DATA FOR THE TASK: Begin

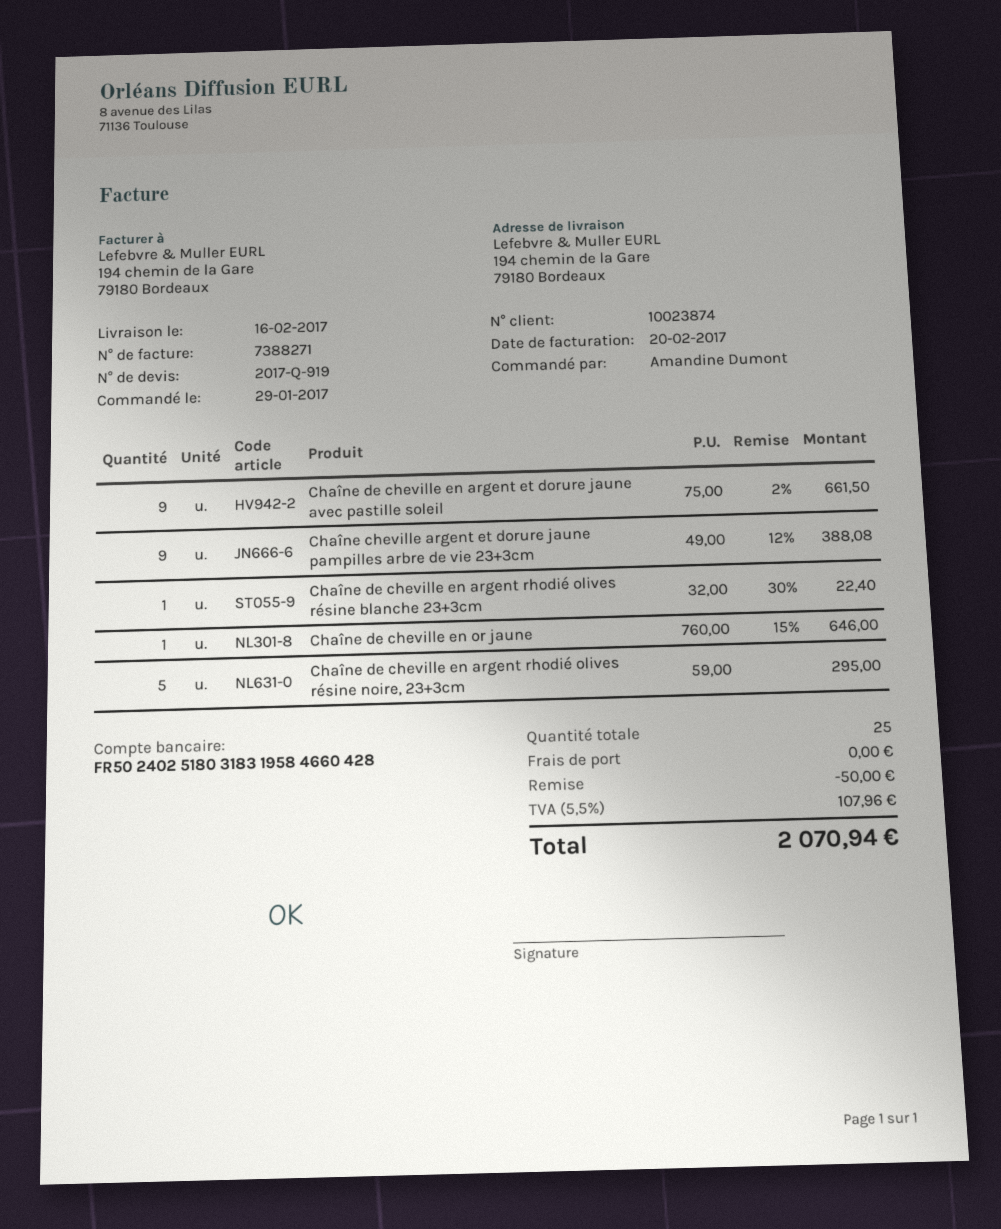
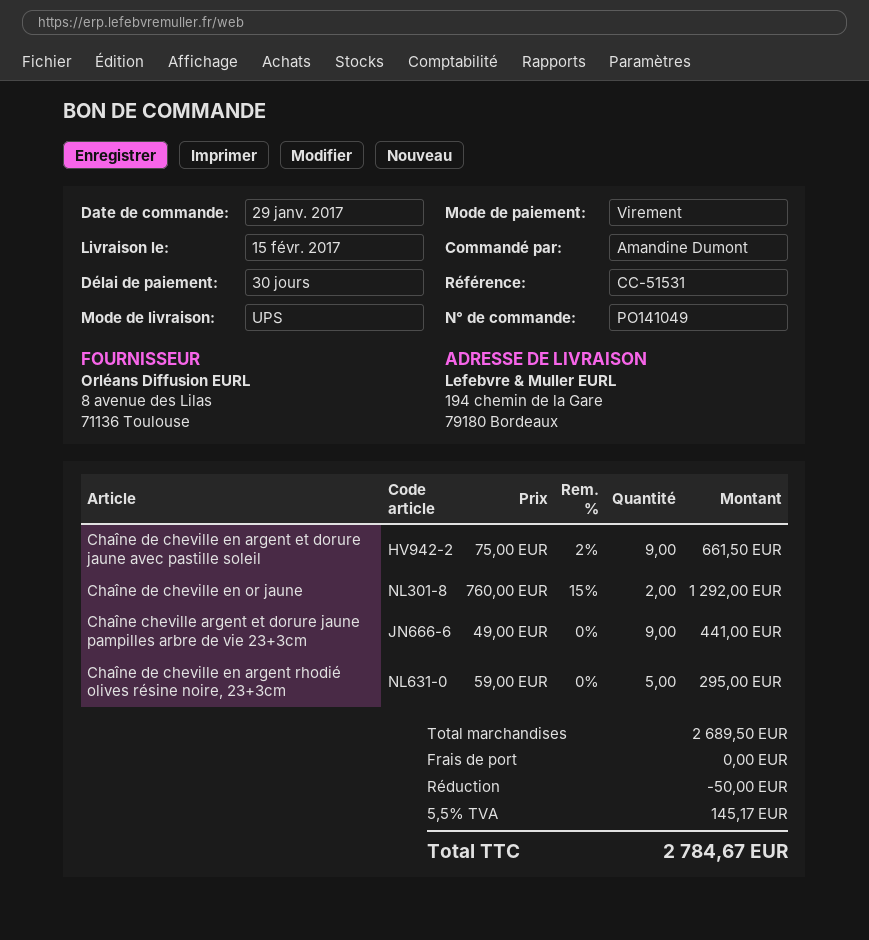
delivery date: 2017-02-16 -> 2017-02-15
Chaîne cheville argent et dorure jaune pampilles arbre de vie 23+3cm: 9 x 49.00 - 12% = 388.08 -> 9 x 49.00 = 441.00
Chaîne de cheville en argent rhodié olives résine blanche 23+3cm: 1 x 32.00 - 30% = 22.40 -> none
Chaîne de cheville en or jaune: 1 x 760.00 - 15% = 646.00 -> 2 x 760.00 - 15% = 1292.00
tax: 5.5% = 107.96 -> 5.5% = 145.17
total: 2070.94 -> 2784.67

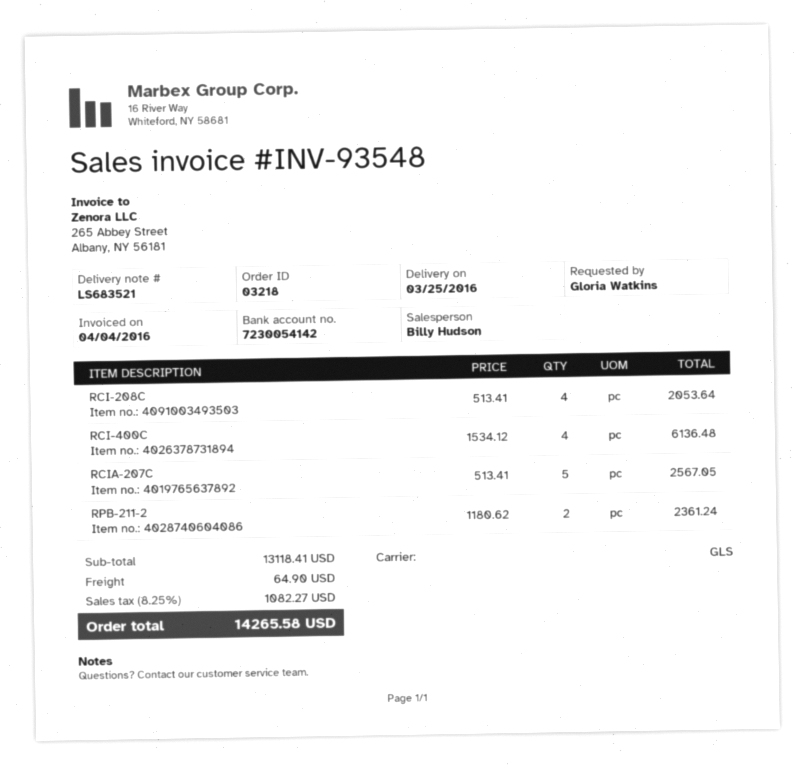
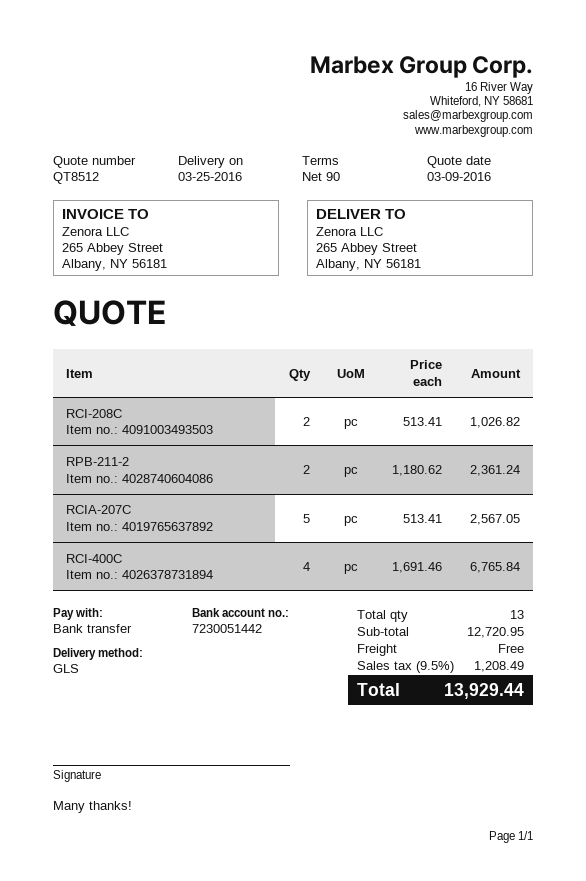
bank account: 7230054142 -> 7230051442
RCI-208C: 4 x 513.41 = 2053.64 -> 2 x 513.41 = 1026.82
RCI-400C: 4 x 1534.12 = 6136.48 -> 4 x 1691.46 = 6765.84
subtotal: 13118.41 -> 12720.95
shipping: 64.90 -> 0.00
tax: 8.25% = 1082.27 -> 9.5% = 1208.49
total: 14265.58 -> 13929.44

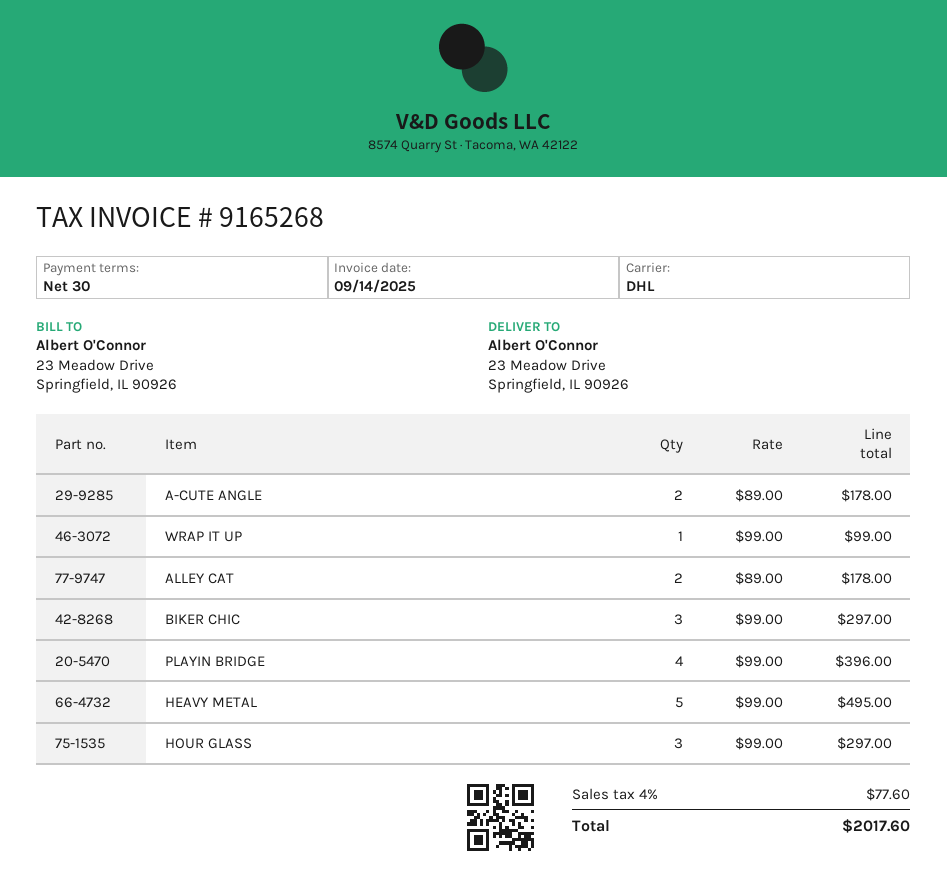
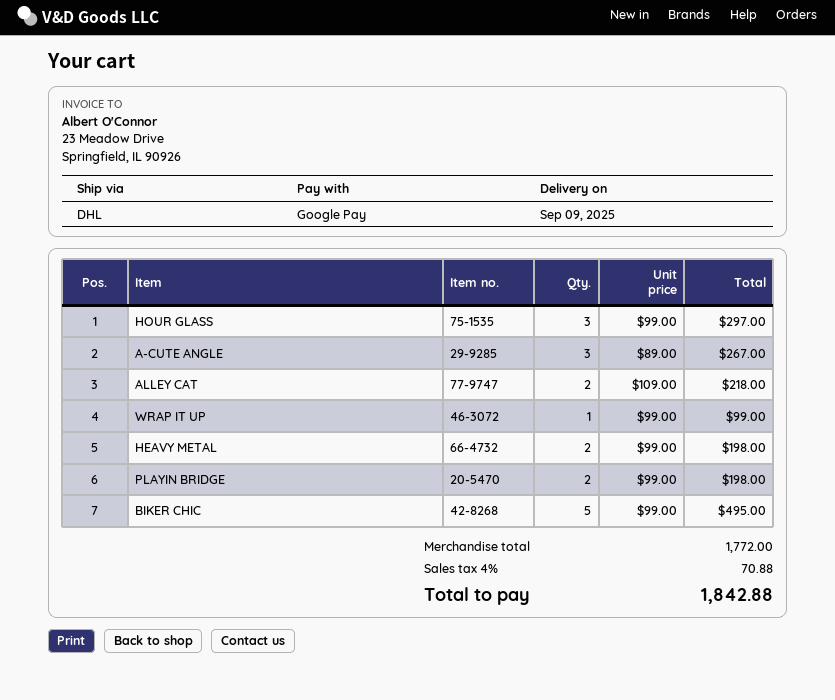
A-CUTE ANGLE: 2 x 89.00 = 178.00 -> 3 x 89.00 = 267.00
ALLEY CAT: 2 x 89.00 = 178.00 -> 2 x 109.00 = 218.00
BIKER CHIC: 3 x 99.00 = 297.00 -> 5 x 99.00 = 495.00
PLAYIN BRIDGE: 4 x 99.00 = 396.00 -> 2 x 99.00 = 198.00
HEAVY METAL: 5 x 99.00 = 495.00 -> 2 x 99.00 = 198.00
tax: 4% = 77.60 -> 4% = 70.88
total: 2017.60 -> 1842.88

DATA FOR THE TASK: End

§ **TASK BRIEF**:
Apart from the images, print all the material above exactly as given.

§ **FINISHED TASK**:
delivery date: 2017-02-16 -> 2017-02-15
Chaîne cheville argent et dorure jaune pampilles arbre de vie 23+3cm: 9 x 49.00 - 12% = 388.08 -> 9 x 49.00 = 441.00
Chaîne de cheville en argent rhodié olives résine blanche 23+3cm: 1 x 32.00 - 30% = 22.40 -> none
Chaîne de cheville en or jaune: 1 x 760.00 - 15% = 646.00 -> 2 x 760.00 - 15% = 1292.00
tax: 5.5% = 107.96 -> 5.5% = 145.17
total: 2070.94 -> 2784.67

bank account: 7230054142 -> 7230051442
RCI-208C: 4 x 513.41 = 2053.64 -> 2 x 513.41 = 1026.82
RCI-400C: 4 x 1534.12 = 6136.48 -> 4 x 1691.46 = 6765.84
subtotal: 13118.41 -> 12720.95
shipping: 64.90 -> 0.00
tax: 8.25% = 1082.27 -> 9.5% = 1208.49
total: 14265.58 -> 13929.44

A-CUTE ANGLE: 2 x 89.00 = 178.00 -> 3 x 89.00 = 267.00
ALLEY CAT: 2 x 89.00 = 178.00 -> 2 x 109.00 = 218.00
BIKER CHIC: 3 x 99.00 = 297.00 -> 5 x 99.00 = 495.00
PLAYIN BRIDGE: 4 x 99.00 = 396.00 -> 2 x 99.00 = 198.00
HEAVY METAL: 5 x 99.00 = 495.00 -> 2 x 99.00 = 198.00
tax: 4% = 77.60 -> 4% = 70.88
total: 2017.60 -> 1842.88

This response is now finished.